Le plan de relance économique proposé par Biden passe par une réforme fiscale. Joe Biden propose un Smic-horaire à 15 dollars, il souhaite surtout taxer les 1 % les plus riches et revenir sur les coupes fiscales mises en place par Trump, augmenter la taxe sur le capital et modifier les taux d’imposition, tout en assurant ne pas vouloir taxer davantage les revenus inférieurs aux 400 000 dollars par an.

L’aile gauche du parti voudrait aller plus loin, et la mise en place de ses réformes promet des batailles au Congrès, mais le pari de Biden est de profiter du plan de relance pour recréer une dynamique positive pour l’emploi, la modernisation des infrastructures et le verdissement de l’économie.

La question raciale

Ce sera probablement un sujet que suivra tout particulièrement Kamala Harris, la vice-présidente. Son parcours personnel (de mère indienne et de père jamaïcain) et l’engagement de sa propre mère l’ont amenée à participer très jeune au travail militant de la communauté afro-américaine. En tant que procureur de la Californie, elle a ensuite traité directement des questions de justice, de police et racisme institutionnalisé.

Le plan Biden prévoit une approche économique de la question, pour plus d’équité et pour résorber le fossé de revenus, toujours considérable, qui continue de peser sur les minorités. Avec des mesures contre la ségrégation géographique, et une réforme de la justice.

À l’international, retour au multilatéralisme ?

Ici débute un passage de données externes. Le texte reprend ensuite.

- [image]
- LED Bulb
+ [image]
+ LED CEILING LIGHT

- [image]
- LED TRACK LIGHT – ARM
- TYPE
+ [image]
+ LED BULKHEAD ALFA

C’est une Amérique qui n’insulte pas ses alliés et ne flatte pas ses adversaires ou ennemis que Biden devrait restaurer. Meilleures relations avec les Européens, retour au sein de l’OMS, acceptation de l’Accord de Paris. La diagonale isolationniste empruntée par Trump prendra fin. Verra-t-on pour autant l’Amérique revenir à ses positions d’avant ? C’est moins sûr. Le rôle de gendarme du monde est révolu, et le repli s’était déjà engagé sous Obama.

Concernant la Chine, la rivalité avec Pékin ne tenait pas aux lubies de Donald Trump, elle est désormais structurelle. Sur les plans économiques, stratégiques et technologiques. C’est l’un des rares dossiers sur lesquels il y avait consensus ces dernières années au Congrès.

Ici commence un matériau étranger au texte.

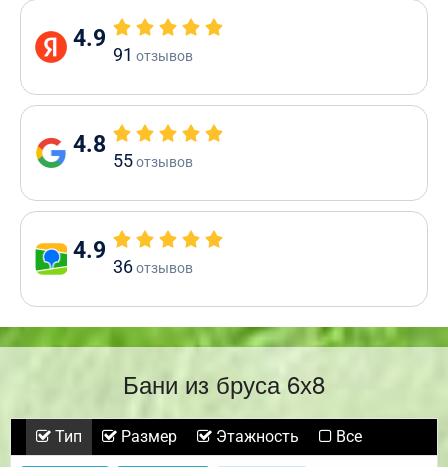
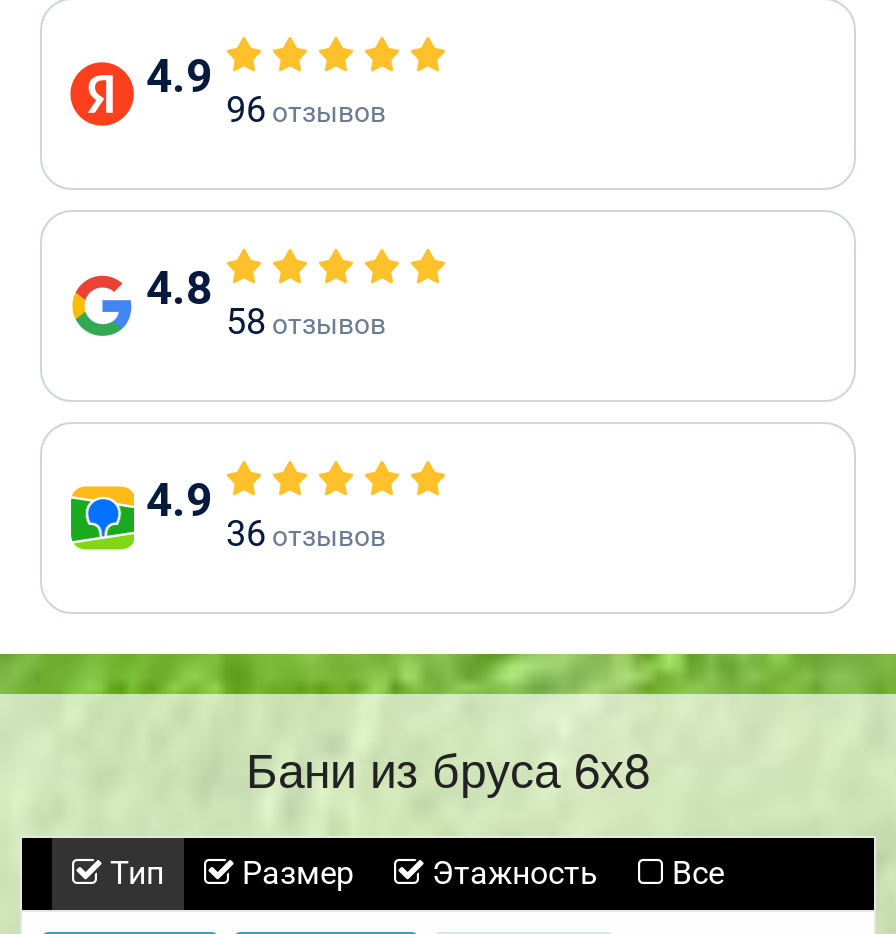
- 91 отзывов
+ 96 отзывов

- 55 отзывов
+ 58 отзывов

Sur l’Otan, tout porte à croire qu’une administration Biden continuera d’exiger de ses partenaires qu’ils respectent leur propre engagement de contribuer à hauteur de 2 % de leur PNB pour l’effort de défense. Il le fera avec les formes mais sans changement dans la substance.

Plus dur pour les tenants du Brexit…

Concernant le Brexit, les origines irlandaises de Biden en font un farouche ennemi de la position maximaliste des Brexiters, prêts à déchirer l’accord du Vendredi saint de 1998 qui avait permis, grâce à l’Union européenne, de surmonter la crise irlandaise.

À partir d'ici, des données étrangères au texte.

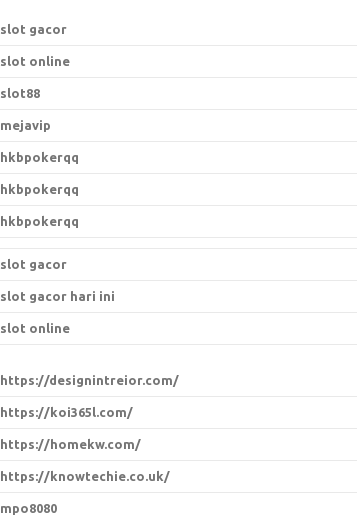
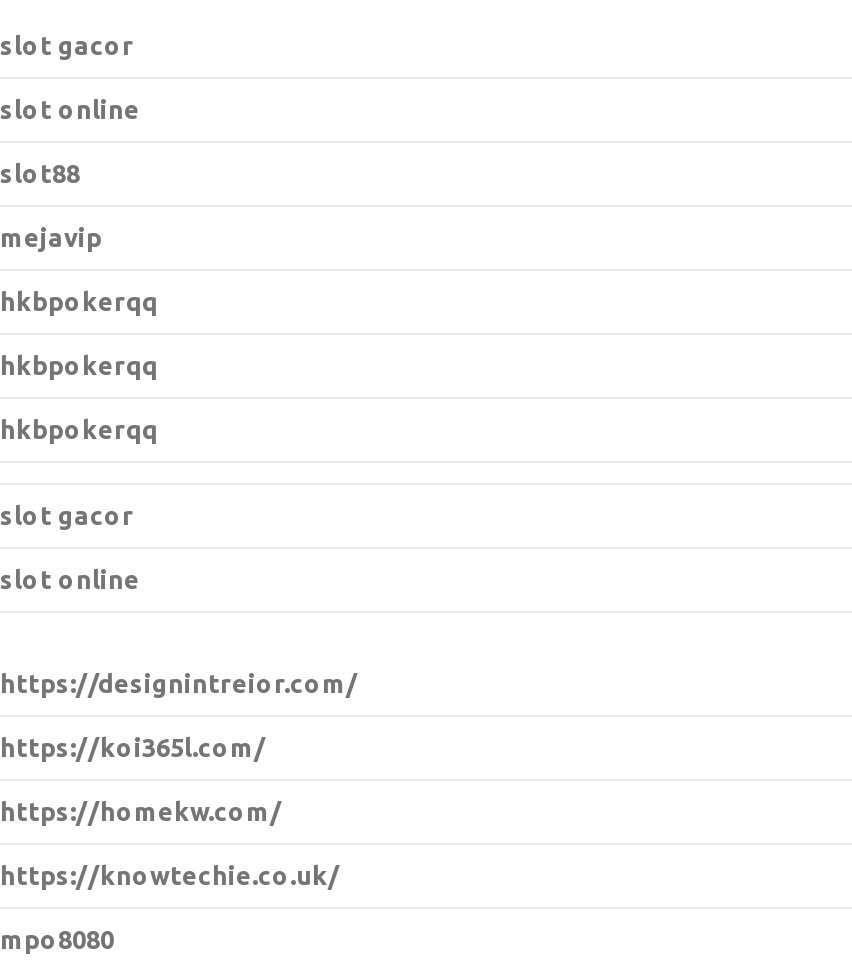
- slot gacor hari ini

Pour ce qui est des relations avec l’UE, là encore, le climat sera plus serein mais en matière commerciale, les démocrates ne sont pas plus tendres que les républicains, dès lors qu’il s’agit du denier américain. Il faut s’attendre en revanche à un retour à une approche plus classique vis-à-vis de la Russie. Biden a déjà annoncé qu’il s’opposerait au projet Nord Stream 2, censé alimenter l’Allemagne depuis le territoire russe. Le dossier ukrainien, que Biden connaît de longue date et qui lui a valu de virulentes attaques durant la campagne sur les affaires de son propre fils, reviendra probablement sur le dessus de la pile.

En tant que vice-président durant les huit années d’Obama, en tant que président de la Commission des Affaires étrangères du Sénat américain, qu’il a présidée durant de nombreuses années, Joe Biden est un fin connaisseur des relations internationales. Cela changera notablement pour ses interlocuteurs, contraints depuis quatre ans de masquer leur embarras face à l’inculture, la paresse et la brutalité de son prédécesseur.